Mosagallaku Mosagadu () is a 1971 Indian Telugu-language Western action film directed by K. S. R. Das from a screenplay written by Aarudra. The film features Krishna, Vijaya Nirmala, Nagabhushanam, Kaikala Satyanarayana, Gummadi, Dhulipala, M. Prabhakar Reddy, and Jyothi Lakshmi in prominent roles. It is produced by G. Adiseshagiri Rao under the banner of Sri Padmalaya Films.

Inspired from Western films such as  For a Few Dollars More (1965), The Good, the Bad and the Ugly (1966), and Mackenna's Gold (1969), the story is set in the eighteenth century, in the anarchy prevailing after the Battle of Bobbili (1757). It revolves around finding the lost treasure belonging to the Amaraveedu dynasty. Principal photography of the film took place in Rajasthan, while a song sequence was shot in Himachal Pradesh.

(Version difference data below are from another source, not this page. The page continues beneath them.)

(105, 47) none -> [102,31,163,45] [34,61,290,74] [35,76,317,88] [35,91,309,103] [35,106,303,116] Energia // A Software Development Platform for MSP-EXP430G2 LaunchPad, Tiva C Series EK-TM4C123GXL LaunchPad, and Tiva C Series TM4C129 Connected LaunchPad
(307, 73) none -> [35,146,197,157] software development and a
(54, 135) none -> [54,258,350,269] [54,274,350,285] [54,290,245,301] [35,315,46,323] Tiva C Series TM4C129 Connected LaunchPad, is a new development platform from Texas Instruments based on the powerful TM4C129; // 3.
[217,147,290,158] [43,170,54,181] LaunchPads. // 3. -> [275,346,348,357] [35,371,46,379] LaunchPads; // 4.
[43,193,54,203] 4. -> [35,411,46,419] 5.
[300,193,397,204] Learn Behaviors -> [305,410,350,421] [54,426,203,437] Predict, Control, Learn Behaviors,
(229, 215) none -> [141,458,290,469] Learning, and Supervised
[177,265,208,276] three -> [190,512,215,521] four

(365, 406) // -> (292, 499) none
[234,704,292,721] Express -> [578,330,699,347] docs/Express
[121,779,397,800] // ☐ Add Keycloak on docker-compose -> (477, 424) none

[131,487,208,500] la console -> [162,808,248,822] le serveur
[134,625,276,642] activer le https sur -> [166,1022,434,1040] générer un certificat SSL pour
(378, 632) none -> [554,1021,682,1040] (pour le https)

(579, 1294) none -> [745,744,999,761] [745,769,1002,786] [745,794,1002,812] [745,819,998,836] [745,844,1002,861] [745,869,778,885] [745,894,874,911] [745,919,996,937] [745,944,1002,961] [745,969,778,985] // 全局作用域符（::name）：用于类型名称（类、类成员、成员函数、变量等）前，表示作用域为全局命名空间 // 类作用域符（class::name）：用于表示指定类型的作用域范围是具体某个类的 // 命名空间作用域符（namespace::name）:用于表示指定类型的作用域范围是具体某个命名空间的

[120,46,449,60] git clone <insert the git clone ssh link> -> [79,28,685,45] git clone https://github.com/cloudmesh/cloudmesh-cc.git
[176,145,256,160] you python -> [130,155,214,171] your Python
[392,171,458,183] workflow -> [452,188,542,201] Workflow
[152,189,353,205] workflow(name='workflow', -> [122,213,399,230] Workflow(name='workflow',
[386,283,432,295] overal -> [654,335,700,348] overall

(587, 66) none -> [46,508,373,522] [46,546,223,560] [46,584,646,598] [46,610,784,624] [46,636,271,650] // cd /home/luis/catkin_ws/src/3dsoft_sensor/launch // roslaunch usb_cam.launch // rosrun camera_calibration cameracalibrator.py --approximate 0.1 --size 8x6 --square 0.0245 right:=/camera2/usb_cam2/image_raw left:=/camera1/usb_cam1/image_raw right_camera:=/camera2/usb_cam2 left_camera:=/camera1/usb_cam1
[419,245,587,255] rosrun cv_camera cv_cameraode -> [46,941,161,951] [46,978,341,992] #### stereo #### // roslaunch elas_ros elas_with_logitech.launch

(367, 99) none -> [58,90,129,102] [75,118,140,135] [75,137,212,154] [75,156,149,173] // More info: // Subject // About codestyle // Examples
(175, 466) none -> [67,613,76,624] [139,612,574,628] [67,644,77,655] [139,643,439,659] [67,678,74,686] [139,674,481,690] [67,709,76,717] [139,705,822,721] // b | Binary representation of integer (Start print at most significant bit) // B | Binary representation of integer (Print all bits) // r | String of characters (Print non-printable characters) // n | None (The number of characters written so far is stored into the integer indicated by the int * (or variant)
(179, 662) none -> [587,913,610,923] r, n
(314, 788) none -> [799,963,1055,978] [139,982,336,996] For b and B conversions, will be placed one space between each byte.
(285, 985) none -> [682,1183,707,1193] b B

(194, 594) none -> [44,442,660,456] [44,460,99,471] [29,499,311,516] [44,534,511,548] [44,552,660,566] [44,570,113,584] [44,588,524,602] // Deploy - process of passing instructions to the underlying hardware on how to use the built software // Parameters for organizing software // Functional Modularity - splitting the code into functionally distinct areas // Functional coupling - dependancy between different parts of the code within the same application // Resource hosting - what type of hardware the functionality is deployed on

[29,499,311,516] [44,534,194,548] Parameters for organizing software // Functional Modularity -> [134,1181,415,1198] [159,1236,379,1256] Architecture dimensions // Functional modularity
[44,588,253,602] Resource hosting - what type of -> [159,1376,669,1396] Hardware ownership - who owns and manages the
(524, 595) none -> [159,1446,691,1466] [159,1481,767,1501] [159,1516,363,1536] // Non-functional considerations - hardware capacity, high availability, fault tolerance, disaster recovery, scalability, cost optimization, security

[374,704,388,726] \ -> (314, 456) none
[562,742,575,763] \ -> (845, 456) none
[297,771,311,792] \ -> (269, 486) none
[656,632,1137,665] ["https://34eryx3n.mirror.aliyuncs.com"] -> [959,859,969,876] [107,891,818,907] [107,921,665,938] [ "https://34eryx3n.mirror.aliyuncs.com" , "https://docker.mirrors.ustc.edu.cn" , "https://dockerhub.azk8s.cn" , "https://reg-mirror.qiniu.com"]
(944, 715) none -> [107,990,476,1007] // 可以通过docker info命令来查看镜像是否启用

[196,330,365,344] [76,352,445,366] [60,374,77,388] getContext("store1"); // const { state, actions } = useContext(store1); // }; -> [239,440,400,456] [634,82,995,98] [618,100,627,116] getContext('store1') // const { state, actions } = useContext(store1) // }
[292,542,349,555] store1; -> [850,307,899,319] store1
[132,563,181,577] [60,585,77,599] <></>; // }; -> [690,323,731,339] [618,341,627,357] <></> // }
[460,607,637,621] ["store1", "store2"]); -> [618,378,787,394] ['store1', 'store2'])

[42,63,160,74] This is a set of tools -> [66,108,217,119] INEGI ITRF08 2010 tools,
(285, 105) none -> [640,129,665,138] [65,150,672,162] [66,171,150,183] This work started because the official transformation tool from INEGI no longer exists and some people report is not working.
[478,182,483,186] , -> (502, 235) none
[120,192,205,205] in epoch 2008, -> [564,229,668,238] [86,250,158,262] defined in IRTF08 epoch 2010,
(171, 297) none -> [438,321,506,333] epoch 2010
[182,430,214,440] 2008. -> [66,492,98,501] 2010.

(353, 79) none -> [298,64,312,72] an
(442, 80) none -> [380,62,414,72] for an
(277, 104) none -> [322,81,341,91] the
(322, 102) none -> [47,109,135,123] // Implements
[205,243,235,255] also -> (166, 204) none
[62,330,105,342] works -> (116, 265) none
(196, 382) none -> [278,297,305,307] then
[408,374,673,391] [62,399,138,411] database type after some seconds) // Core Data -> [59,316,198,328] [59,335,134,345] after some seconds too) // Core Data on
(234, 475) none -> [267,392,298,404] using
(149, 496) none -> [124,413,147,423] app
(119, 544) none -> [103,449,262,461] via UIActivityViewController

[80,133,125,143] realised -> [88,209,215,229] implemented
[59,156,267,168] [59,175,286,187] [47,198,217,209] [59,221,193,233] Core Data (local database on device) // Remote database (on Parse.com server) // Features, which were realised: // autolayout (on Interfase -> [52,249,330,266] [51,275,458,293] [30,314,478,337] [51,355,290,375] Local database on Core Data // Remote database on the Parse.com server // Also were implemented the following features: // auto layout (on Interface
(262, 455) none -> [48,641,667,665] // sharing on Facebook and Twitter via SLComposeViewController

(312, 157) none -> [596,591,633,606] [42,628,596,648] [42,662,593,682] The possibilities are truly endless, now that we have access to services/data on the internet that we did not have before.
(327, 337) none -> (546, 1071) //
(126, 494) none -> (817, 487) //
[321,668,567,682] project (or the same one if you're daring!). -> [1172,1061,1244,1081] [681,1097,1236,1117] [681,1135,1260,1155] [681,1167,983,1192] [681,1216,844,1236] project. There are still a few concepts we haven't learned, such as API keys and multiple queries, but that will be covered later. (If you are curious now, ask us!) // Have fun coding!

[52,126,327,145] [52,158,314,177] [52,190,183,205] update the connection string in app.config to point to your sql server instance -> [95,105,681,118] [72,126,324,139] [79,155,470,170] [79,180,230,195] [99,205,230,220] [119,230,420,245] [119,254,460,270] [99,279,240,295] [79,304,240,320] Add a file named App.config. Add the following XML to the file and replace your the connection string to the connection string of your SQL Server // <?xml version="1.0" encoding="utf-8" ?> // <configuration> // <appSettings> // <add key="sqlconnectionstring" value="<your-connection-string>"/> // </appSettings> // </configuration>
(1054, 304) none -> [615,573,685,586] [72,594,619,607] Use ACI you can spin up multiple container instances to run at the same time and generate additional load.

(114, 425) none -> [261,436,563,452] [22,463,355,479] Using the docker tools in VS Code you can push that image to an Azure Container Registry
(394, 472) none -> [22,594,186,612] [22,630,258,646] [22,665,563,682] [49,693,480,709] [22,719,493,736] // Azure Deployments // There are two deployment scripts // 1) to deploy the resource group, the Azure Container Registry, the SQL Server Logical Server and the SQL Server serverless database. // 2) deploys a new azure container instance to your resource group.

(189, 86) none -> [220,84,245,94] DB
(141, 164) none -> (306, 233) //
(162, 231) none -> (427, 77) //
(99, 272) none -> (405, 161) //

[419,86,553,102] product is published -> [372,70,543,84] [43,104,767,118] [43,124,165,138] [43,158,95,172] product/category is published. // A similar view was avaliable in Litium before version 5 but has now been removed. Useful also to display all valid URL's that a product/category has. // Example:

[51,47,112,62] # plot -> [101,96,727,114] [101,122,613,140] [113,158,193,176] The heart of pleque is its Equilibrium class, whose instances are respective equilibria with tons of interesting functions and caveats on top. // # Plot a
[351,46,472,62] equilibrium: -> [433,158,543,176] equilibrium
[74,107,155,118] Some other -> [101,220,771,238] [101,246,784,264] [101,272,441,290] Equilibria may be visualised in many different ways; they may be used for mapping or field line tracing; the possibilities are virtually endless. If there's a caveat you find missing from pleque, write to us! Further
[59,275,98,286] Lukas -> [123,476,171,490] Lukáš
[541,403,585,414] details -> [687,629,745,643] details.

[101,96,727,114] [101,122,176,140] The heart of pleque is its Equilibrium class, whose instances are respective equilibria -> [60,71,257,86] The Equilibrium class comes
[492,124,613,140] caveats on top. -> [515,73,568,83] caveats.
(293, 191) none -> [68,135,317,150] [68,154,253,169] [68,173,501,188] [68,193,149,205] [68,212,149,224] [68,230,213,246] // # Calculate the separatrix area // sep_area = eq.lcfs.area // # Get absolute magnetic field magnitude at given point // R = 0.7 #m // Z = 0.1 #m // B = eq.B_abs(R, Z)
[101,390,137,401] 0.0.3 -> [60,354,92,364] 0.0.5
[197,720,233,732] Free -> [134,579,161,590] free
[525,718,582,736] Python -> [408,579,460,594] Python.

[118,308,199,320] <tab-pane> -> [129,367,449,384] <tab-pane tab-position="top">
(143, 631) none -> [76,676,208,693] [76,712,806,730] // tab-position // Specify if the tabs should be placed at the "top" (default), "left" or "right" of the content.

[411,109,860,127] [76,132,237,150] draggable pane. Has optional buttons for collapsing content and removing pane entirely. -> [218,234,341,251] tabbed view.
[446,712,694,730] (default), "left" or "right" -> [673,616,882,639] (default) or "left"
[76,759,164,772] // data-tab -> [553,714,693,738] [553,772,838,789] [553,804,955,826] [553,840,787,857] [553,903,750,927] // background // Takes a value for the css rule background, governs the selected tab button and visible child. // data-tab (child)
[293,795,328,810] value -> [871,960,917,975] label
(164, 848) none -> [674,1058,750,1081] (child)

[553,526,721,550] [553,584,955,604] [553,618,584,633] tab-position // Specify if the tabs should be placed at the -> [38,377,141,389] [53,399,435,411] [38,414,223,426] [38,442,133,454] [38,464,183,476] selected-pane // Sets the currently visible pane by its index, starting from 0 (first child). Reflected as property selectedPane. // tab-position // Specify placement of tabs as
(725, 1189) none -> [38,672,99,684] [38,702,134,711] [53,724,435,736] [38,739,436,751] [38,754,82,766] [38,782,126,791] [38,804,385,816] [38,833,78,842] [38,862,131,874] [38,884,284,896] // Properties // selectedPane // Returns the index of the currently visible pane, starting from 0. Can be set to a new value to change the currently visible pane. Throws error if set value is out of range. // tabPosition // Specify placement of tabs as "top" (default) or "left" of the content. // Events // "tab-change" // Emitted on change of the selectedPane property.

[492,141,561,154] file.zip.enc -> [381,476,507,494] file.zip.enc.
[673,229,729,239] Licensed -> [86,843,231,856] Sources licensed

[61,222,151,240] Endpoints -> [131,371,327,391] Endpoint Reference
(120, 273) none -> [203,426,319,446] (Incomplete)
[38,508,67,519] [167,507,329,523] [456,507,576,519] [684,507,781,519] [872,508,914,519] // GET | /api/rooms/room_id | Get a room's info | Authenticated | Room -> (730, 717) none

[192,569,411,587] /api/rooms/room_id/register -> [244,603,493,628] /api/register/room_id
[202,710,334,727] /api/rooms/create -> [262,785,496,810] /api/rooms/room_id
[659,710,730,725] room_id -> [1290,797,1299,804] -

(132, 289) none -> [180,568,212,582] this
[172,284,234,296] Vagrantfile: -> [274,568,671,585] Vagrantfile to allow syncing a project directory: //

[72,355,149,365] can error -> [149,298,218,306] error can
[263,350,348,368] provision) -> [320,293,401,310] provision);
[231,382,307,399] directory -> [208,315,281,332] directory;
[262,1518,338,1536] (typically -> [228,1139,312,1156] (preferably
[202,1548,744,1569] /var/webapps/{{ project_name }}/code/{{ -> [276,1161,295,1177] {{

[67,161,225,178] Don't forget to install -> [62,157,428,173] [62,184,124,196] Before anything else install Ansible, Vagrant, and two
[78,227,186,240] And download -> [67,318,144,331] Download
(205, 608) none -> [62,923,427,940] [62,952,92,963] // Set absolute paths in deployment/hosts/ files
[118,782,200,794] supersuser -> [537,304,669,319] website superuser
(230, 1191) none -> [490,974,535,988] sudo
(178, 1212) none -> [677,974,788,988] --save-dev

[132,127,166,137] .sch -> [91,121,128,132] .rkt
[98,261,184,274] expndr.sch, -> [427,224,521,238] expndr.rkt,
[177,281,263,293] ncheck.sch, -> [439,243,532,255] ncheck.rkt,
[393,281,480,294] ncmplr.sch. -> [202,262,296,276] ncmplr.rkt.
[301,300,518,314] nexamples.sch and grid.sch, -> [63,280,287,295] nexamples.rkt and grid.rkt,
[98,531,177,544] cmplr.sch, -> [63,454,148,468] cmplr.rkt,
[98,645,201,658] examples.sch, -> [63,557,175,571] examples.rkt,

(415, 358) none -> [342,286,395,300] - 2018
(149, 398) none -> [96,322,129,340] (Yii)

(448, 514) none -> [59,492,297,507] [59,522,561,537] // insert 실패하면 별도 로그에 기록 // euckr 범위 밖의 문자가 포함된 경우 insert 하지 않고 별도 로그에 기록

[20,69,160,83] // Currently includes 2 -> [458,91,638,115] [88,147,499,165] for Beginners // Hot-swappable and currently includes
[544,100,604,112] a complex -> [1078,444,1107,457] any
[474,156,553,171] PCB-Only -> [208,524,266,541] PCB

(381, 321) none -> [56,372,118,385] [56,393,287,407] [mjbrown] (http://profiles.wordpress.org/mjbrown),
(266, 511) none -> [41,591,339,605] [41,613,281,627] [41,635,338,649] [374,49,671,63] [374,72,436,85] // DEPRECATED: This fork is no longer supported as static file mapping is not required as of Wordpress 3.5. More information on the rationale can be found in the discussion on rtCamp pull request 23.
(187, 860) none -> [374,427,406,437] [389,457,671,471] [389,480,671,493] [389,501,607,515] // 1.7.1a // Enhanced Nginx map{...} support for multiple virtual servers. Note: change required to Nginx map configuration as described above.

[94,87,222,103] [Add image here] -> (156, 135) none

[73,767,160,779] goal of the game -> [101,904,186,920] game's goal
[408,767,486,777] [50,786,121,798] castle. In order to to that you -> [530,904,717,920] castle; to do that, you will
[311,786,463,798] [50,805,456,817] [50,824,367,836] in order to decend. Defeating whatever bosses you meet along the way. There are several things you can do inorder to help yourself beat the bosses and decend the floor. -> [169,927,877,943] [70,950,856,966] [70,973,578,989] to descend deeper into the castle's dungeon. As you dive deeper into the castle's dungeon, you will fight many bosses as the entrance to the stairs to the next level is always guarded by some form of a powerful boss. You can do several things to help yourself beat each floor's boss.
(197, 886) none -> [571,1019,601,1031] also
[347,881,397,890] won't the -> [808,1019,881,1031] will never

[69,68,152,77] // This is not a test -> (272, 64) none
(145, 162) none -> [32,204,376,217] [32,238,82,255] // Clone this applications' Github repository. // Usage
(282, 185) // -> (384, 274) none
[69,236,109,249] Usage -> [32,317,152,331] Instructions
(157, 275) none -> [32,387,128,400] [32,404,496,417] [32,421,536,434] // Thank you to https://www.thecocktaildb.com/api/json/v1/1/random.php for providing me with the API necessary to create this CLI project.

Released on 27 August 1971, the film was a commercial success and ran for 100 days. It was subsequently dubbed into Tamil as Mosakkaaranukku Mosakkaaran, Hindi as Gunfighter Johnny and a trimmed version in English titled Treasure Hunt.

Plot 
Amaraveedu dynasty was attacked by Britishers at the time of the Bobbili war in South India. Before the Britishers are about to attack the dynasty, a couple of friends Daanaala Dharmayya and Pagadaala Subbayya hide the treasure in a cave of five doors, very far away. They lock the treasure with five keys and the two friends separate, so as to make the key unavailable to the Britishers. Pagadala Subbayya escapes to Gadwal and Daanala Dharmayya escapes to the court of Kurnool.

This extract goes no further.